Deltares Nederhoff, Discusses Software To Project Flooding Impact


Kees Nederhoff is a coastal modeler at DeltaresUSA with 5 years of experience in developing and applying Deltares software products. Before joining DeltaresUSA, he was employed at Deltares in Delft, The Netherlands and worked on a range of national and international projects including numerous World Bank projects, the USGS-Deltares co-operation and the Dutch flood safety assessment. Kees acts as a liaison between Deltares and the United States Geological Survey (USGS) in Santa Cruz and with San Francisco Estuary Institute (SFEI) in Richmond.

Kees says “the approach to storms and flooding in the Netherlands is to anticipate the problem before it happens and invest now rather than pay later. Even so, the country prioritizes what areas to invest and protect and what to emphasize less. Also, in the Netherlands, there is more acceptance of the need to spend money proactively (and thus higher taxes) but also to support good roads, bridges, ports, airports and rail service.”

In the United States, “we see the trend in which the investment is not made until the damage is done and rebuilding necessary. The cost of rebuilding is usually much higher than the cost of prevention.”

For example, Google is building a new headquarters in Mountain View which is protected from flooding by a levee that keeps water out from the Bay. This is a $1 billion investment. The cost of replacing the levee is likely to be much less.

Deltares is an independent institute for applied research in the field of water and subsurface. In the U.S., Deltares is mainly known for its development of computer models (e.g. Delft3D). The software that Deltares has developed is based “on experience with coastal flooding that we have seen in the Netherlands and have transposed to projects for the United States and other foreign users.” 

SFINCS is “Deltares’ new reduced physics model that can compute overland flooding +/- 100 times faster than traditional models. SFINCS stands for Super Fast Inundation Solver for Coastal Systems. With a model that can compute flooding much faster it is possible to take into account combination of drivers of floodings.”

Kees says that in the current approach of computing the 1/10 year food plain, flooding is “based on only one of the drivers of flooding (e.g. river discharge). However, recent hurricane impacts (e.g. Irma or Harvey) have shown that flooding is often compounded by flooding due to rivers, local rainfall and coastal processes. Subsequently, the 1/100 year flood plain could be much larger than currently expected. For example, Hurricane Harvey damaged 204,000 homes of which three-fourths were outside of the 100-year flood plain. Those homeowners did not have flood insurance . The challenge is that we all must make sure we are getting all we can from past weather events so we are prepared for the future.”

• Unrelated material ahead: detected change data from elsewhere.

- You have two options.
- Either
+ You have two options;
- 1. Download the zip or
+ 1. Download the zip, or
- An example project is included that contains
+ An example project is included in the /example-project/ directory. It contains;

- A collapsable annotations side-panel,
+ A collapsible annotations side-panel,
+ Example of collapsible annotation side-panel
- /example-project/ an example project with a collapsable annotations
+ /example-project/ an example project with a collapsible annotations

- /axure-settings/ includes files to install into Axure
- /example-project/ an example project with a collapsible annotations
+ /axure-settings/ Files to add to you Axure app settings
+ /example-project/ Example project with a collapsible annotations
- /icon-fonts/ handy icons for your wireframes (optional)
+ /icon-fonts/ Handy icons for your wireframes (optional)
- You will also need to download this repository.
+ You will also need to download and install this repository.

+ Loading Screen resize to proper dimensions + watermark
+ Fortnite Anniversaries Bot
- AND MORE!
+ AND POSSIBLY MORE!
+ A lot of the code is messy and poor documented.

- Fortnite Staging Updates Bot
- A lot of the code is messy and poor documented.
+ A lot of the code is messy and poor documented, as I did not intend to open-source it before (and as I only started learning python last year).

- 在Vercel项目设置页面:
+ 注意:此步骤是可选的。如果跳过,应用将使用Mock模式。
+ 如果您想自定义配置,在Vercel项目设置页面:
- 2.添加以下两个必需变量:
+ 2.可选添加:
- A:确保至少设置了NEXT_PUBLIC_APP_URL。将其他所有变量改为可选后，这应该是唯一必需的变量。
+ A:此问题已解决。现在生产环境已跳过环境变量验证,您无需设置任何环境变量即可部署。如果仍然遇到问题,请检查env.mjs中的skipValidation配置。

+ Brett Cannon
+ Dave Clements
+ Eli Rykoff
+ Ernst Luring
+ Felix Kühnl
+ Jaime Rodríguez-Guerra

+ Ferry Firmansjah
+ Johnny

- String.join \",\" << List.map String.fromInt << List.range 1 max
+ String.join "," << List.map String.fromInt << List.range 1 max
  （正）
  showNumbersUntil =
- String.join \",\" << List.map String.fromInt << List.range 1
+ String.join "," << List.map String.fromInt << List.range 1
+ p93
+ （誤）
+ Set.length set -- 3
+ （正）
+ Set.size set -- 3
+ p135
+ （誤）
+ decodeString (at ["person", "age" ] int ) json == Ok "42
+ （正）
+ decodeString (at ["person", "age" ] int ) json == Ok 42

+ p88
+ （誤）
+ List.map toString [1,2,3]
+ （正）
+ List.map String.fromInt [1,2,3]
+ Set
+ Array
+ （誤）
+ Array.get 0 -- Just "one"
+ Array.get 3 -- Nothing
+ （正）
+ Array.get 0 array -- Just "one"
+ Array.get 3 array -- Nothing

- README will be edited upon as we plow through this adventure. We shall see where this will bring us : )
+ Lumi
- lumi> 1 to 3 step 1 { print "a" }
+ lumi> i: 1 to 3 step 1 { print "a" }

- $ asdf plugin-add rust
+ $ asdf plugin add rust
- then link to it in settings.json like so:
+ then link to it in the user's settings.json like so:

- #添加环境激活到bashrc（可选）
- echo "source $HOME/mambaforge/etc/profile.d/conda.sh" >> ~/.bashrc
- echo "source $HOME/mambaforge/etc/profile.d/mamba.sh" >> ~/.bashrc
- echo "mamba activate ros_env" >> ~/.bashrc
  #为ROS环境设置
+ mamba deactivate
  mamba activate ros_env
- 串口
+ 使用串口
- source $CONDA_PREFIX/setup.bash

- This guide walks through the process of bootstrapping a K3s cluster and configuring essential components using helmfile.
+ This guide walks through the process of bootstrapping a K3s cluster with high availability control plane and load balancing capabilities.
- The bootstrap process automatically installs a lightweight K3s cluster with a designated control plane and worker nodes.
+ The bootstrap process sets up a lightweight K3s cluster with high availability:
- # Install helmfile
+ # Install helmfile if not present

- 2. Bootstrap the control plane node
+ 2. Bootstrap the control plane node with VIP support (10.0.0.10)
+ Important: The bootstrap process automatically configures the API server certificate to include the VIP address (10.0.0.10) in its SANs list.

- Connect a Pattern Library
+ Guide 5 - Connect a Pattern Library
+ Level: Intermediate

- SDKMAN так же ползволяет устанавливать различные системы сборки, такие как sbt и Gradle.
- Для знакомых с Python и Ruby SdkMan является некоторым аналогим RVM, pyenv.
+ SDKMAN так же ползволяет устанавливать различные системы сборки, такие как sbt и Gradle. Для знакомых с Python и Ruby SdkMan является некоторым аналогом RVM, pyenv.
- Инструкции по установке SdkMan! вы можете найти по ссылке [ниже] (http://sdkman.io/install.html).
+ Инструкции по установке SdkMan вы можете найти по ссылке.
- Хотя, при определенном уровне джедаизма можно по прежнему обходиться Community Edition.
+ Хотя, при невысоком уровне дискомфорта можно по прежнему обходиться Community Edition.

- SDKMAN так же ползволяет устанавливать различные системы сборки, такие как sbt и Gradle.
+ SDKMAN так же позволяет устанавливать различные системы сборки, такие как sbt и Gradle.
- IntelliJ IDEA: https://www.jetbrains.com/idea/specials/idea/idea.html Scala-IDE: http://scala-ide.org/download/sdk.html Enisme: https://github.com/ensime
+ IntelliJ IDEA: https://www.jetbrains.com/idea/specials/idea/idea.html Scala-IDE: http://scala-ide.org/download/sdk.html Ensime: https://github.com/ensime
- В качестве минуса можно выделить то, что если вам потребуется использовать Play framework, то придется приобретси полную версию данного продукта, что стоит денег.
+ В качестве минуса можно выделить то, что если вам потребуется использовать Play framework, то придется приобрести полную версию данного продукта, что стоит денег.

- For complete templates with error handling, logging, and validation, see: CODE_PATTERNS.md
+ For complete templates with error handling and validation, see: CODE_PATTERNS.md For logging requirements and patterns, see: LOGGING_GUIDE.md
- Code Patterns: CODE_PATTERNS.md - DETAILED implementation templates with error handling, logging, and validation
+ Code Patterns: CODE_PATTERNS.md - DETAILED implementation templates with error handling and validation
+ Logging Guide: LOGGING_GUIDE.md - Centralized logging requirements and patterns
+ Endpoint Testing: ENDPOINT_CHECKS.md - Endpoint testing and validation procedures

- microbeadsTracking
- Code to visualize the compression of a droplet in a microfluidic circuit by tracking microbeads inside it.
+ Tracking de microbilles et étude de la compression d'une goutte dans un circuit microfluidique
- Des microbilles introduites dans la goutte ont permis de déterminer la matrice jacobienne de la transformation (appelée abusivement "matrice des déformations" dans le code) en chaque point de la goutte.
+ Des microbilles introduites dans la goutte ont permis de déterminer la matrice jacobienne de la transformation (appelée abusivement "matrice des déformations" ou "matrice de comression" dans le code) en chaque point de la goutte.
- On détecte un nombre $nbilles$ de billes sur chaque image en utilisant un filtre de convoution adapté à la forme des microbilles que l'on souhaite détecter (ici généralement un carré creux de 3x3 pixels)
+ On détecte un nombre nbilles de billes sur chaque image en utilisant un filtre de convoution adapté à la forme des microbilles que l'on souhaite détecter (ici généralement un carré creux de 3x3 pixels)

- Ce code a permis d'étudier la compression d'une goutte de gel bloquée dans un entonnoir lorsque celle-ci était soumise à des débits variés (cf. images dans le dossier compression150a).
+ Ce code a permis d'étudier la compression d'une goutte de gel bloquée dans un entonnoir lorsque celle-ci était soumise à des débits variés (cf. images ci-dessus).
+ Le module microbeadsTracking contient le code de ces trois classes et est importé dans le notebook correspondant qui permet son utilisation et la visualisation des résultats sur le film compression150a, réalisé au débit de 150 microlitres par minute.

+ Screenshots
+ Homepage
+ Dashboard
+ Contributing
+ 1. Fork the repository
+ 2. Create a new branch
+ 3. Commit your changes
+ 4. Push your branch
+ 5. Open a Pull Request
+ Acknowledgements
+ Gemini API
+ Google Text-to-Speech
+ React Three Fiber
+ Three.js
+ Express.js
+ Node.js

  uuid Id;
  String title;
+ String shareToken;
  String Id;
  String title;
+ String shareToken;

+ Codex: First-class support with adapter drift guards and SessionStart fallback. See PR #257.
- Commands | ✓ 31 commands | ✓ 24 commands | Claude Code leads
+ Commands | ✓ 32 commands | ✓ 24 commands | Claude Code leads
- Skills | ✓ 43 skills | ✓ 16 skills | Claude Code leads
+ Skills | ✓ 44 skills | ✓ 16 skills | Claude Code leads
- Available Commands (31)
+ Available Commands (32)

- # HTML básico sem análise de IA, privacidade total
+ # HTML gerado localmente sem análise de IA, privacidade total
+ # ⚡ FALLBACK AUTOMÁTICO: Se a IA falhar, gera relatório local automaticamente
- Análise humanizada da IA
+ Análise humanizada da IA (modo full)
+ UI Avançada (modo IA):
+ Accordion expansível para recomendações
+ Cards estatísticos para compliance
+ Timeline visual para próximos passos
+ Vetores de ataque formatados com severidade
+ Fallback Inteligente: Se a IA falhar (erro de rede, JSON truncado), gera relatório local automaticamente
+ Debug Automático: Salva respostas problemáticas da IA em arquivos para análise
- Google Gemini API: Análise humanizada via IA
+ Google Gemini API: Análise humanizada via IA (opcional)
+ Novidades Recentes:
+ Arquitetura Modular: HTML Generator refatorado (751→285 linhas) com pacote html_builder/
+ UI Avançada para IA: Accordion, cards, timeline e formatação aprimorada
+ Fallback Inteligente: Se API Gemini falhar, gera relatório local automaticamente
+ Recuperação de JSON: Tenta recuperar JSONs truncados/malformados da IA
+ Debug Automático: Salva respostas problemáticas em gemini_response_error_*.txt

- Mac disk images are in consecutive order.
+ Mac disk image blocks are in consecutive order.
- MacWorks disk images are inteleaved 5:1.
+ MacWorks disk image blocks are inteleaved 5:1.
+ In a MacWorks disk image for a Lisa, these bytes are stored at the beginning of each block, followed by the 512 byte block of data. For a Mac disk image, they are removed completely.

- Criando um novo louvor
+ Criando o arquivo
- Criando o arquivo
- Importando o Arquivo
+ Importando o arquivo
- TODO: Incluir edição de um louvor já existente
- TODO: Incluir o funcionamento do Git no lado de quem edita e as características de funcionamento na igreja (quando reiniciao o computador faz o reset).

Machine-driven algorithms are often put forward as the ‘solution’: “However, one of the main limitations with machine-driven data algorithms is that it only computes what it has seen before. Therefore, you still need real historical data to base your computations on. The challenge is to better extract the existing data and this is where AI and machine learning might help. However, there is no magic wand here. Hard work by engineers to compute what we have not yet seen based on computer models that compute how the water might flow and including different drivers of flooding, is.”